Blast furnace chemistry and electrolytic extraction of aluminium regularly examined.
| Metal | Position relative to carbon | Extraction method |
|---|---|---|
| K, Na, Ca, Mg, Al | Above carbon | Electrolysis of the molten compound |
| Zn, Fe, Sn, Pb | Below carbon | Reduction by heating with carbon or carbon monoxide |
| Cu | Below carbon | Reduction by heating with carbon (or roasting copper sulfide) |
| Ag, Au, Pt | Native (unreactive) |
Explaining which extraction method to use, and why
What comes up: a 2-mark question asking you to explain, using the reactivity series, why a particular method (carbon reduction or electrolysis) is suitable for extracting a named metal.

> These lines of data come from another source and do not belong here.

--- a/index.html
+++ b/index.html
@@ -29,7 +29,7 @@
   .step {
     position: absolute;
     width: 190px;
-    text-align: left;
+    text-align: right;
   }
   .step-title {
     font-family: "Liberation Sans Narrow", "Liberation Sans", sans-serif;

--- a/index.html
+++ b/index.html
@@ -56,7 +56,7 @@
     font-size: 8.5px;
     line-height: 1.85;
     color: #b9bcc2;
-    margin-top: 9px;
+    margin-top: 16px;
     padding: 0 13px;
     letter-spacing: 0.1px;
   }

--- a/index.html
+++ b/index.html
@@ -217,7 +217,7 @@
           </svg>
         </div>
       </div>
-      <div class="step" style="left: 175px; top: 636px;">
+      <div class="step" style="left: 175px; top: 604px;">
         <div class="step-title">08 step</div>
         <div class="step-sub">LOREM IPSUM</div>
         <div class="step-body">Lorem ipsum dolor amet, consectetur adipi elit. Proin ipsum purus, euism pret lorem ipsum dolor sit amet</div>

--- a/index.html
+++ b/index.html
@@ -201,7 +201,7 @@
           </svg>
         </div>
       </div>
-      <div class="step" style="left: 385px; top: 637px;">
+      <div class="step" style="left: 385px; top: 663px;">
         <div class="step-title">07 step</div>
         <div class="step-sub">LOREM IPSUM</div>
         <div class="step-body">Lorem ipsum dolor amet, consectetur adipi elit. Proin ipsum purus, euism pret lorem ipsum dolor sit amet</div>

Write (two marks): (1) name the correct method (for iron: extraction by carbon/carbon monoxide; for sodium or aluminium: electrolysis); (2) justify it using position in the reactivity series — for iron, carbon is above iron in the reactivity series / carbon is more reactive than iron, so it can remove oxygen from iron(III) oxide; for sodium, sodium is above carbon in the reactivity series so carbon cannot reduce its compound.

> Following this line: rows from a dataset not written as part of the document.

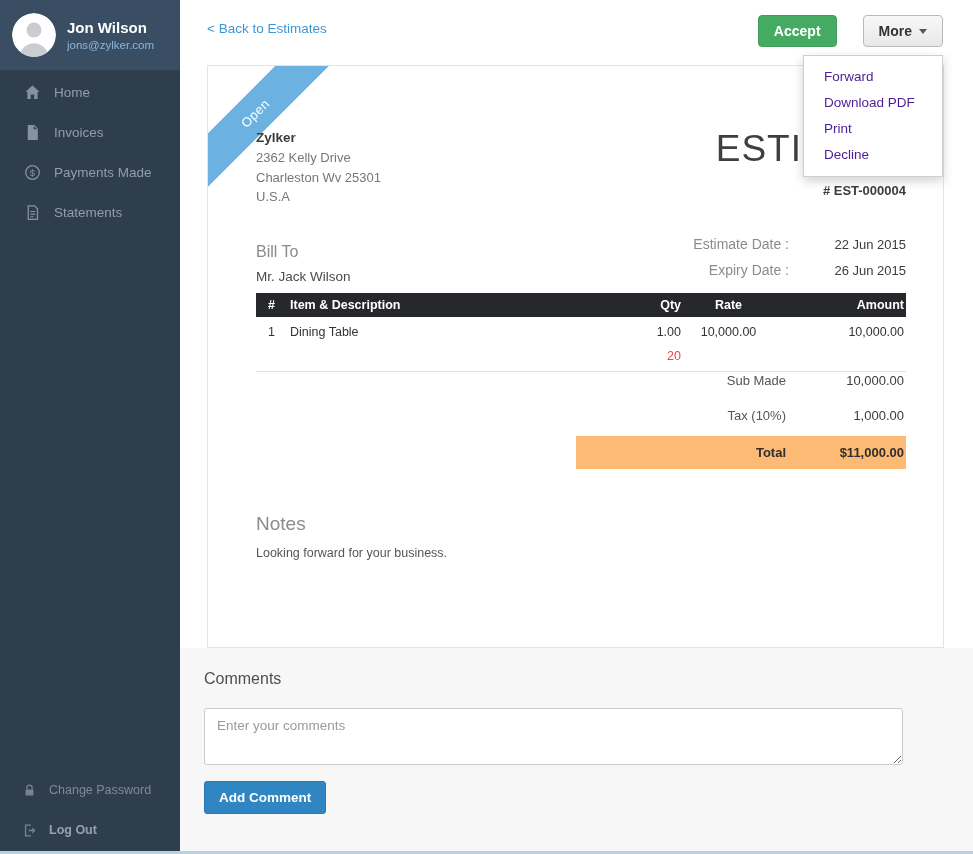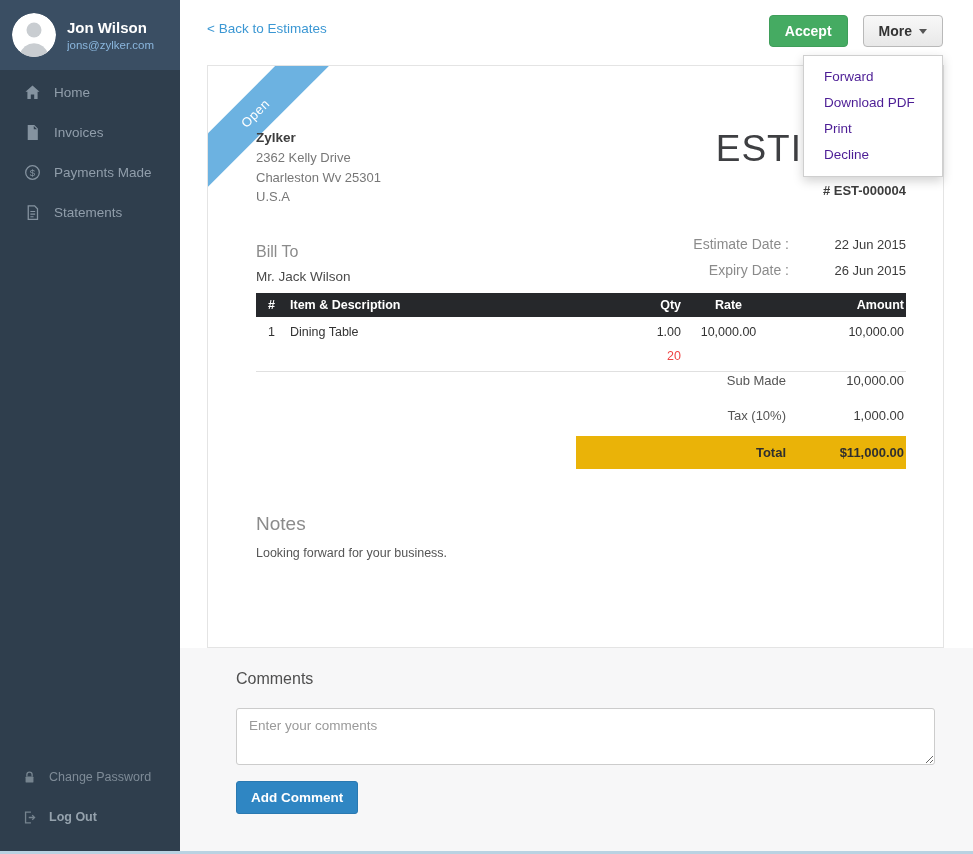--- a/index.html
+++ b/index.html
@@ -30,7 +30,7 @@
   
   .main { position:absolute; left:180px; top:0; right:0; bottom:0; background:#fff; }
   .back-link { position:absolute; left:27px; top:21px; font-size:13.5px; color:#3b97d3; text-decoration:none; cursor:pointer; }
-  .actions { position:absolute; top:15px; right:30px; display:flex; gap:15px; }
+  .actions { position:absolute; top:15px; right:30px; display:flex; gap:26px; }
   .btn { font-size:14px; border-radius:4px; padding:7px 15px; cursor:pointer; border:1px solid transparent; font-family:inherit; }
   .btn-accept { background:#45ab62; border-color:#3f9e5a; color:#fff; font-weight:bold; }
   .btn-more { background:linear-gradient(#f8f8f8,#e8e8e8); border-color:#b9b9b9; color:#333; display:flex; align-items:center; gap:7px; font-weight:bold; }

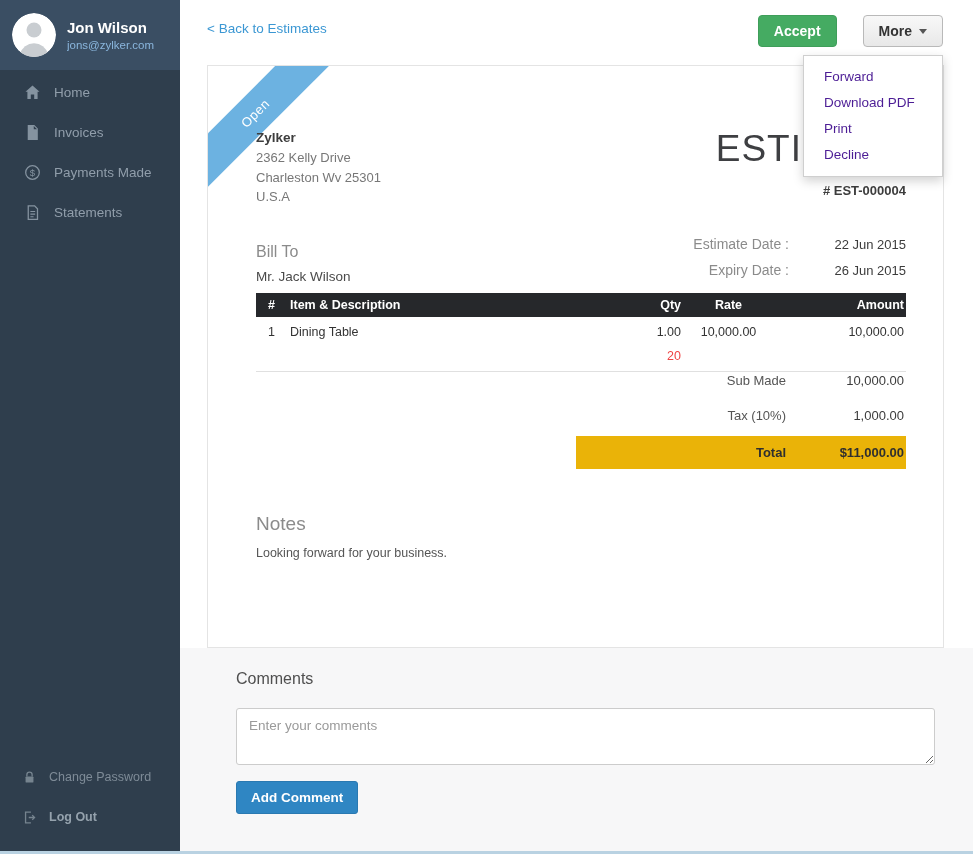--- a/index.html
+++ b/index.html
@@ -72,7 +72,7 @@
   .total-line { display:flex; align-items:center; padding:7px 2px 7px 10px; margin-bottom:6px; }
   .total-label { flex:1; text-align:right; color:#555; }
   .total-value { width:118px; text-align:right; color:#3c3c3c; }
-  .grand-total { background:#eab308; padding:9px 2px 9px 10px; margin-top:2px; }
+  .grand-total { background:#fdba74; padding:9px 2px 9px 10px; margin-top:2px; }
   .grand-total .total-label, .grand-total .total-value { font-weight:bold; color:#2f2f2f; }
 
   .notes { position:absolute; left:48px; top:447px; }

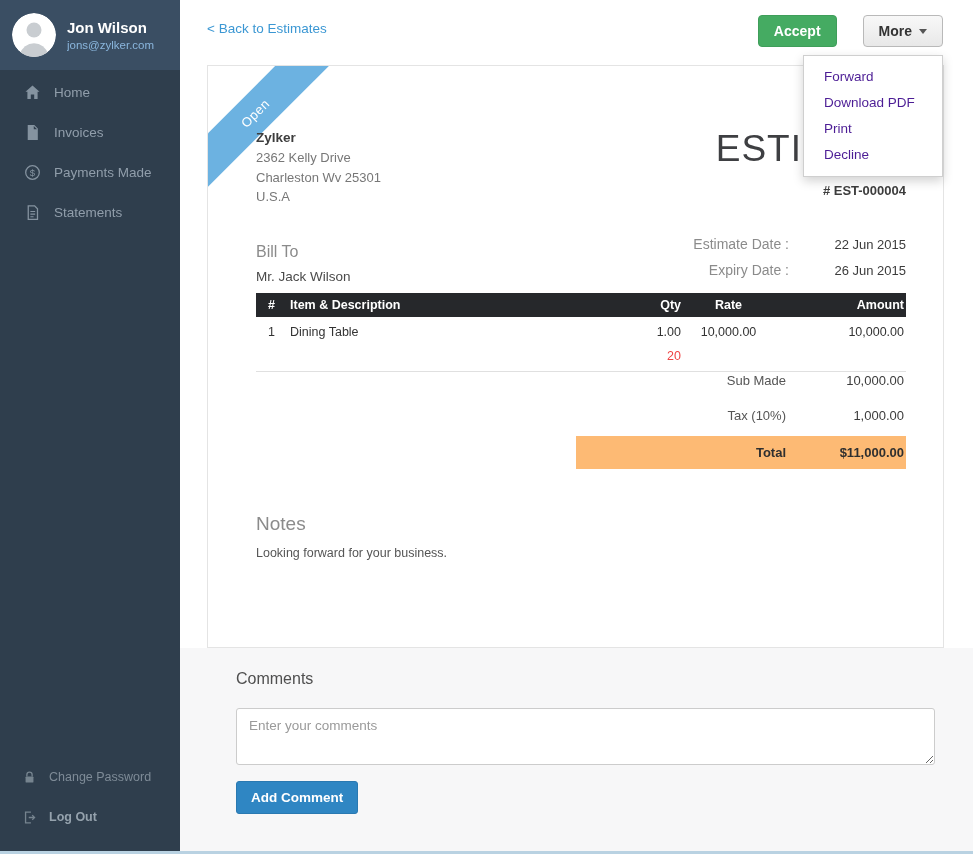--- a/index.html
+++ b/index.html
@@ -80,7 +80,7 @@
   .notes-text { font-size:12.5px; color:#555; margin-top:11px; }
 
   
-  .comments { position:absolute; left:0; right:0; top:648px; bottom:0; background:#f7f7f8; padding:22px 0 0 56px; }
+  .comments { position:absolute; left:0; right:0; top:648px; bottom:0; background:#f7f7f8; padding:22px 0 0 24px; }
   .comments-heading { font-size:16px; color:#4f4f4f; font-weight:400; }
   .comment-box { display:block; margin-top:20px; width:699px; height:57px; border:1px solid #ccc; border-radius:3px; padding:9px 12px; font-size:13.5px; color:#555; font-family:inherit; resize:both; background:#fff; }
   .comment-box::placeholder { color:#9a9a9a; }

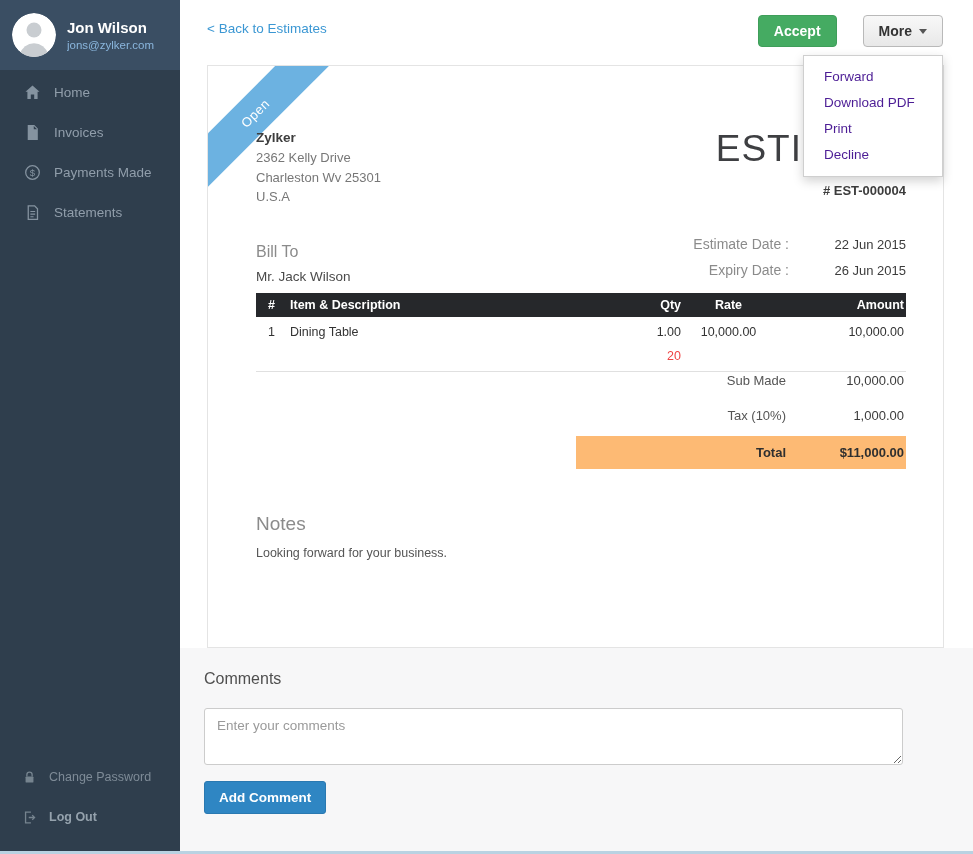--- a/index.html
+++ b/index.html
@@ -23,7 +23,7 @@
   .nav-icon svg { width:100%; height:100%; }
 
   .sidebar-footer { position:absolute; left:0; right:0; bottom:4px; }
-  .footer-item { height:40px; display:flex; align-items:flex-start; padding-left:22px; color:#7d8removed8; color:#7e8b97; font-size:12.5px; cursor:pointer; }
+  .footer-item { height:40px; display:flex; align-items:center; padding-left:22px; color:#7d8removed8; color:#7e8b97; font-size:12.5px; cursor:pointer; }
   .footer-item .nav-icon { width:15px; height:15px; margin-right:12px; display:inline-flex; color:#76848f; }
   .footer-item.logout { color:#95a2ad; font-weight:bold; }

Watch out: if the question specifies extraction using carbon versus electrolysis, naming the wrong method in M1 scores zero for the whole answer. State the method first, then give the reactivity reasoning.

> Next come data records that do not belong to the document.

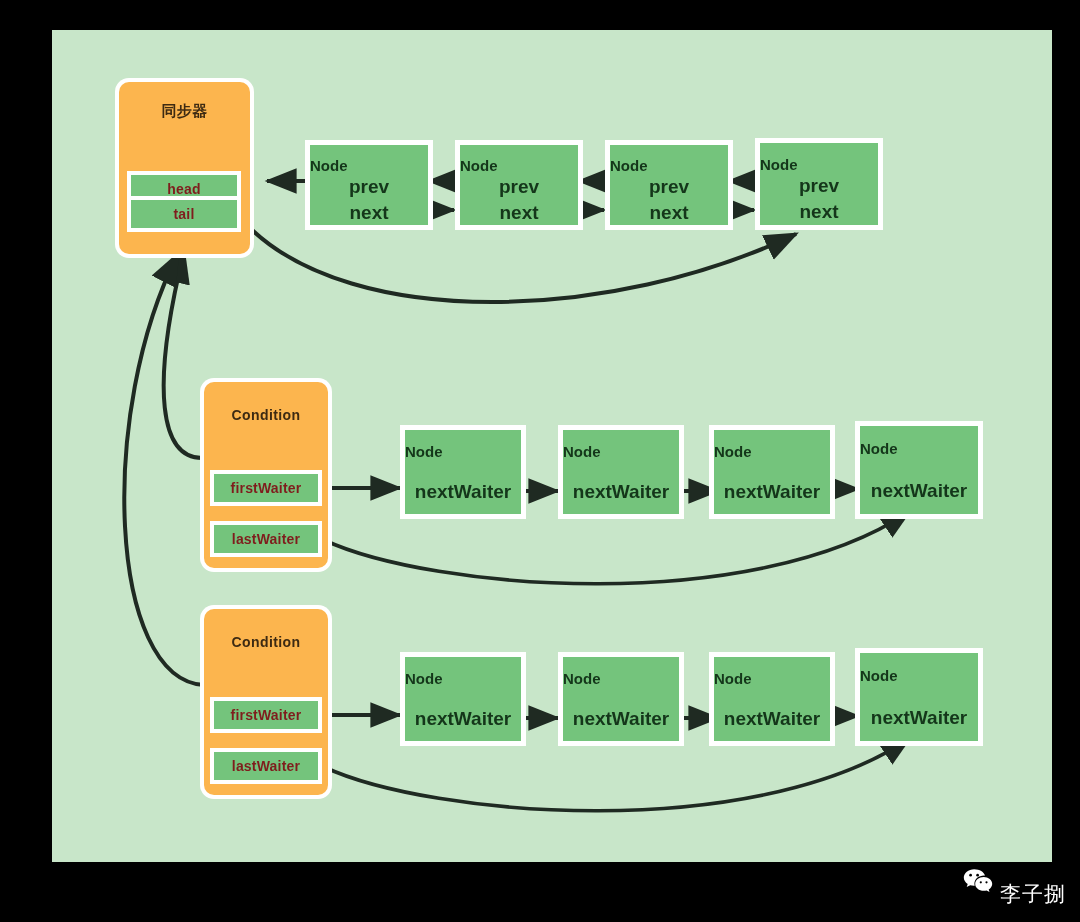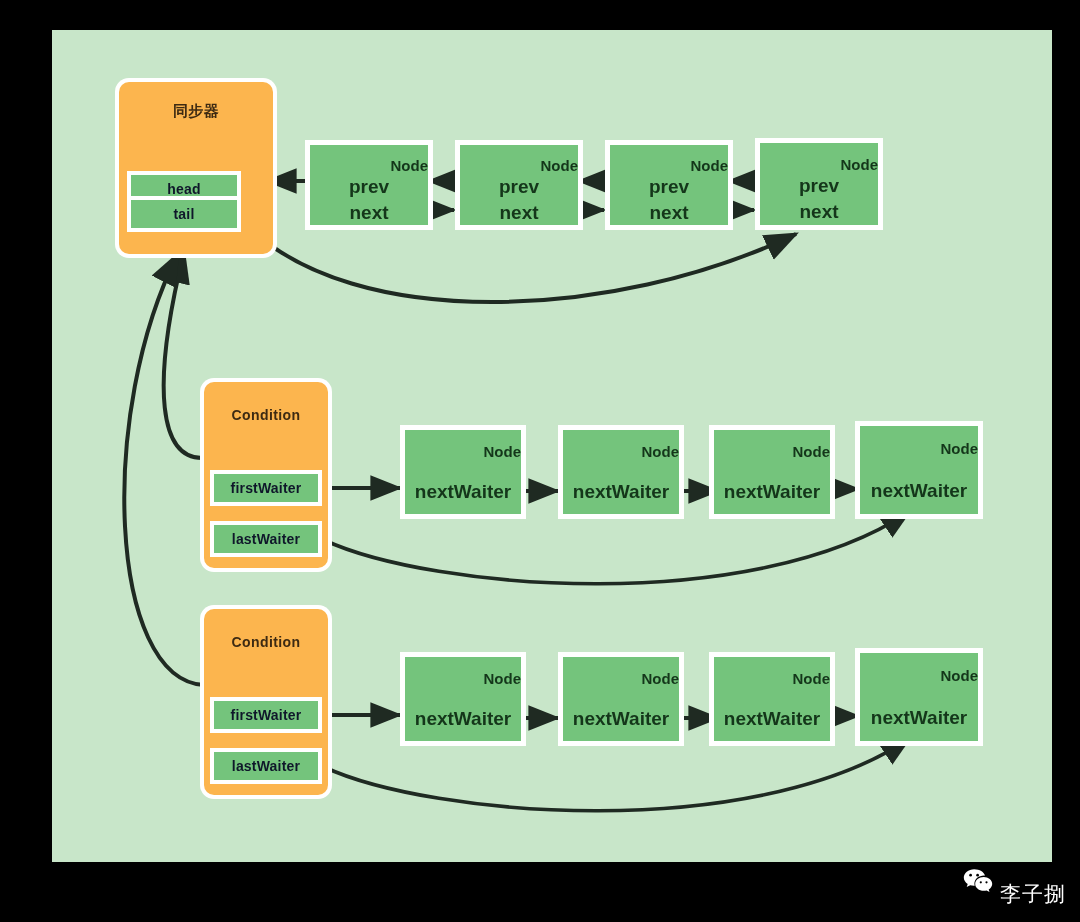--- a/index.html
+++ b/index.html
@@ -158,7 +158,7 @@
     <path d="M 272,737 C 380,787 700,813 857,709" stroke="#1f2a22" stroke-width="3.6" fill="none" marker-end="url(#ah2)"></path>
   </svg>
 
-  <div class="orange-box" style="left:67px; top:52px; width:154px; height:172px;">
+  <div class="orange-box" style="left:67px; top:52px; width:131px; height:172px;">
     <div class="orange-title" style="top:20px;">同步器</div>
     <div class="field" style="left:12px; top:93px; width:106px; height:28px;">
       <span>head</span>

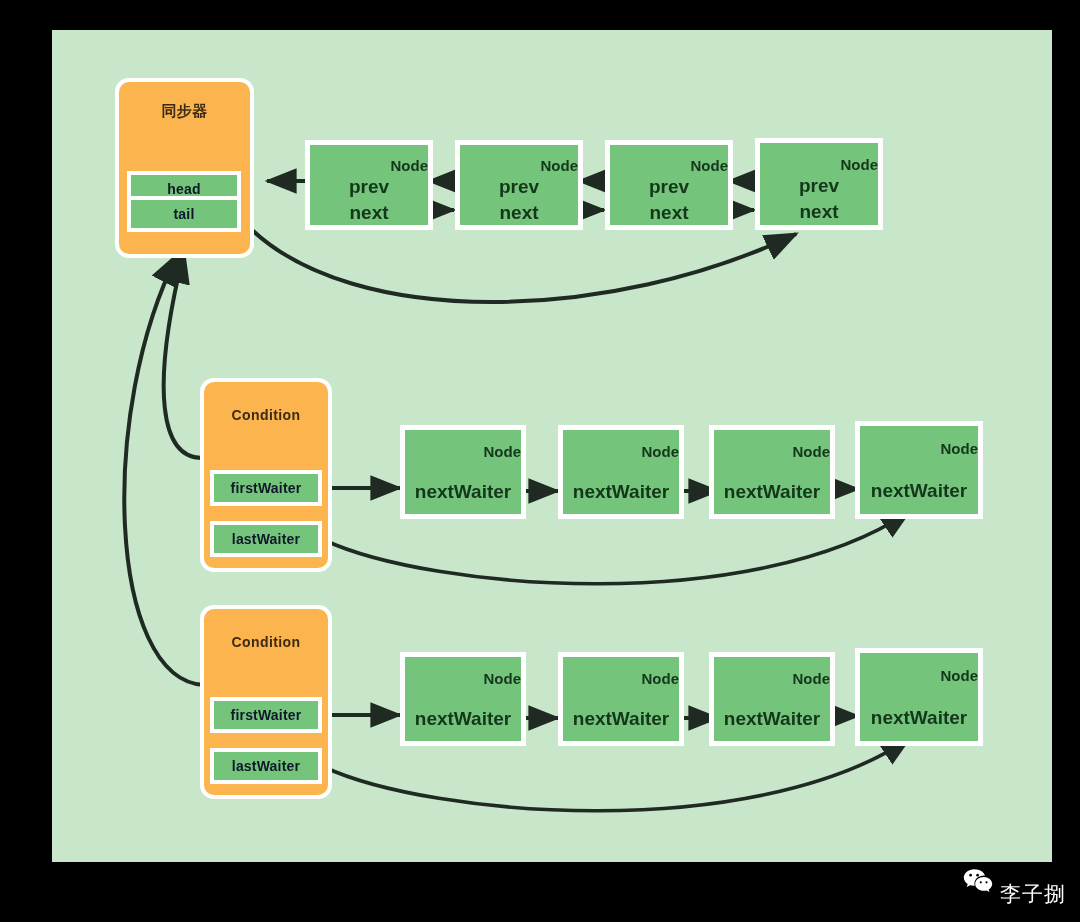--- a/index.html
+++ b/index.html
@@ -66,7 +66,7 @@
   .node-box .n-title {
     position: absolute;
     left: 0; right: 0;
-    text-align: right;
+    text-align: left;
     font-size: 15px;
     font-weight: bold;
   }

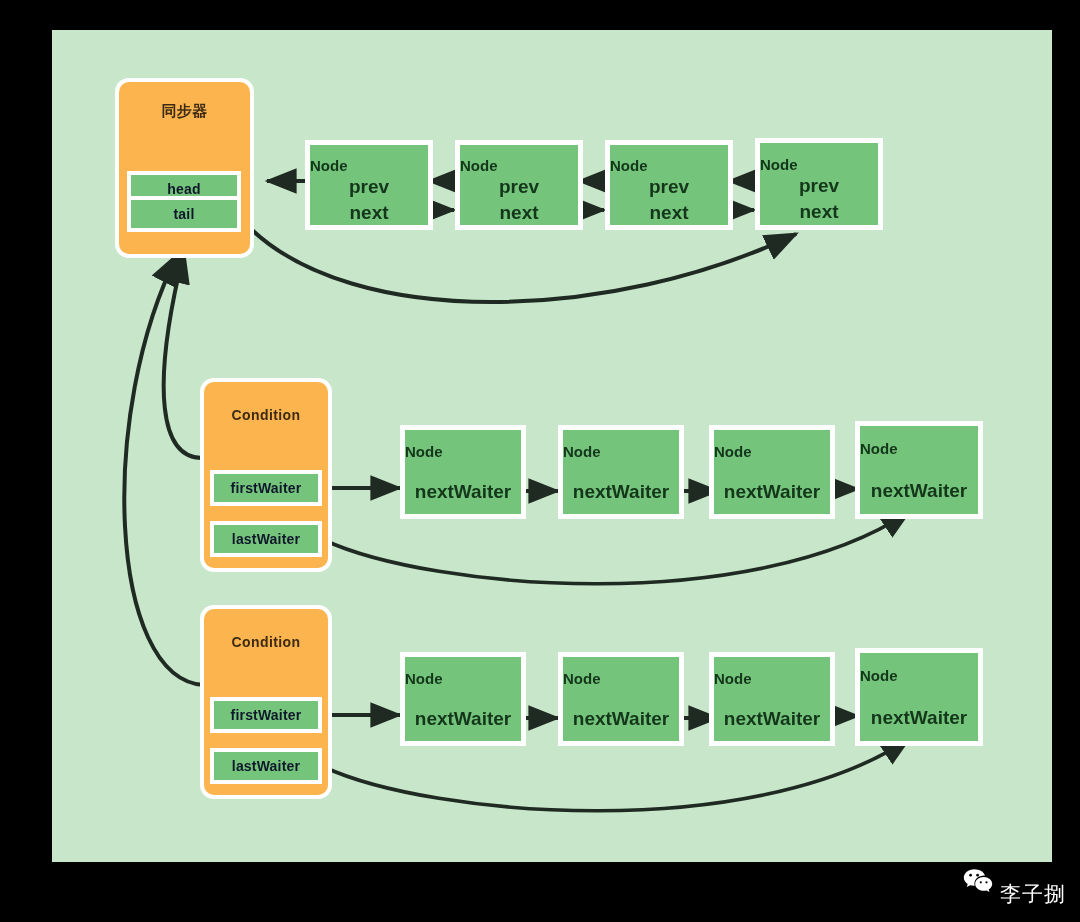--- a/index.html
+++ b/index.html
@@ -52,7 +52,7 @@
     justify-content: center;
     font-size: 14px;
     font-weight: bold;
-    color: #0f172a;
+    color: #7f1d1d;
     letter-spacing: .2px;
   }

State why aluminium cannot be extracted by heating its oxide with carbon
What comes up: a 1-mark question asking why reduction by carbon is not suitable for aluminium.
Write: aluminium is more reactive than carbon, so carbon cannot remove oxygen from aluminium oxide. Equivalently: aluminium is above carbon in the reactivity series (accept either form).
Watch out: the mark scheme accepts the reverse argument ("carbon is less reactive than aluminium") — so phrase it whichever way feels natural, but you must make the comparison explicit. Simply saying "aluminium is too reactive" without comparing to carbon does not clearly answer the question.